O cânhamo tem forte poder de neutralização de carbono. Em comparação, um hectare da planta pode capturar até 13,4 toneladas de CO2, potencial similar ao da mesma área de floresta tropical. Usado como cultura de captura, o cânhamo melhora o rendimento de culturas subsequentes e restaura a saúde do solo.

Aliás, o sistema radicular do cânhamo permite à planta atuar na fito remediação e fito extração em meios terrestres e aquáticos. Ou seja, exerce papel de purificação de contaminações por metais pesados e outros elementos químicos. Apenas para exemplificar esse potencial, há experiências de cultivo em solos da região de Chernobyl, na Ucrânia, para remoção de contaminantes perigosos do pior acidente nuclear da história.

Abordando uma perspectiva correlacionada, de aliar fortalecimento econômico e sustentabilidade, o cânhamo também oferece grandes possibilidades. Suas fibras podem originar energia verde, ou seja, limpa, sustentável e confiável, ajudando a diminuir a dependência de combustíveis fósseis.

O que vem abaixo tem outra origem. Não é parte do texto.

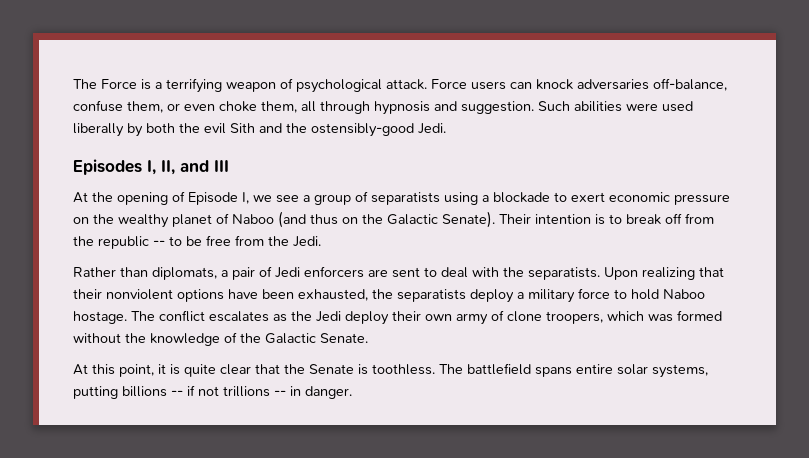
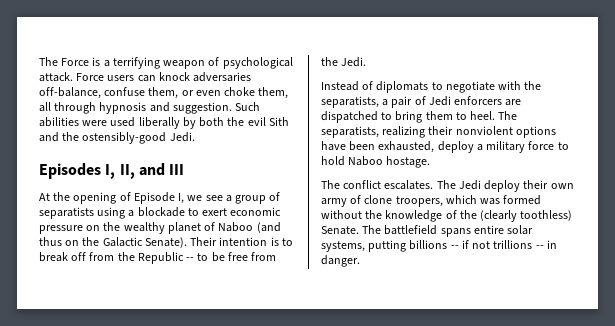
- Their intention is to break off from the republic -- to be free from the Jedi.
+ Their intention is to break off from the Republic -- to be free from the Jedi.
- Rather than diplomats, a pair of Jedi enforcers are sent to deal with the separatists. Upon realizing that their nonviolent options have been exhausted, the separatists deploy a military force to hold Naboo hostage. The conflict escalates as the Jedi deploy their own army of clone troopers, which was formed without the knowledge of the Galactic Senate.
- At this point, it is quite clear that the Senate is toothless.
+ Instead of diplomats to negotiate with the separatists, a pair of Jedi enforcers are dispatched to bring them to heel. The separatists, realizing their nonviolent options have been exhausted, deploy a military force to hold Naboo hostage.
+ The conflict escalates. The Jedi deploy their own army of clone troopers, which was formed without the knowledge of the (clearly toothless) Senate.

Sua biomassa de alto rendimento propicia alternativa renovável para a produção de biocombustíveis. Além disso, o aproveitamento de resíduos das colheitas das plantas poderia favorecer muito a disponibilidade universal dessa fonte de energia durante o ano todo, com preços acessíveis.

Na construção civil, também há opção mais sustentável com o concreto de cânhamo, também conhecido como hempcrete. Fibras da planta misturadas com calcário em pó e água geram um concreto leve, forte e não tóxico para paredes, tetos e pisos. O material natural e respirável proporciona ótimo controle térmico e de umidade, sem emissão de gases venenosos ou utilização de solventes.

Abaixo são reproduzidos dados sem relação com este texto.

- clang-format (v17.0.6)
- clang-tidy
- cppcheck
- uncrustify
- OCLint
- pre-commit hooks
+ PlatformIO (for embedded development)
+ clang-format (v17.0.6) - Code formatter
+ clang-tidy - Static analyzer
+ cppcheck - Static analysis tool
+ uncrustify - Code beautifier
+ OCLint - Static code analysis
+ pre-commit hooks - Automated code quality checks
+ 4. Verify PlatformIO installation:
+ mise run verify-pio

Ademais, o mundo verá crescimento exponencial na utilização de bioplásticos à base de cânhamo nos próximos anos. O composto biodegradável pode ter aplicações em embalagens, impressão 3D e, até mesmo, na indústria automobilística. Recentemente, a Porsche desenvolveu um modelo de carro de corrida com carroceria à base de fibra de cânhamo.

Ao todo, temos cerca de 25 mil possibilidades de produtos para o cânhamo, nos mais diversos segmentos, incluindo têxteis, papel, cordas, tinta, alimentação animal, alimentos e suplementos alimentares, cosméticos e preparações medicinais. O mercado dos Estados Unidos já movimenta mais de US$ 1 bilhão por ano e está em franco crescimento, com destaque para produtos de cuidados pessoais, aplicações industriais, setor alimentício e indústria têxtil, além do uso medicinal do canabidiol.

Promover produção e acesso a fontes de energia renováveis, seguras e eficientes, bem como aumentar a utilização de matérias primas que permitam a conservação do meio ambiente e reduzam o desperdício estão no cerne das urgentes metas de desenvolvimento sustentável para 2030. A criação do mercado em torno do cultivo e processamento do cânhamo vai ao encontro desses propósitos. Com condições climáticas ideais e imenso potencial agrícola, o Brasil pode abrir novos horizontes, criando um exemplo a ser seguido globalmente.

Diversos países já estão abraçando a revolução verde do cânhamo. Porém, o Brasil claudica em discussões legislativas ainda marcadas por preconceitos e muita desinformação. A sociedade brasileira tem a chance de iniciar um novo caminho de prosperidade. E nosso meio ambiente a possibilidade de contar com uma atividade produtiva amigável. Qual rumo vamos seguir?

Marcelo de Vita Grecco é co-fundador e head de desenvolvimento de negócios na The Green Hub. Patrícia Villela Marino é presidente do Instituto Humanitas360 e co-fundadora do CIVI-CO, comunidade de empreendedores sociais.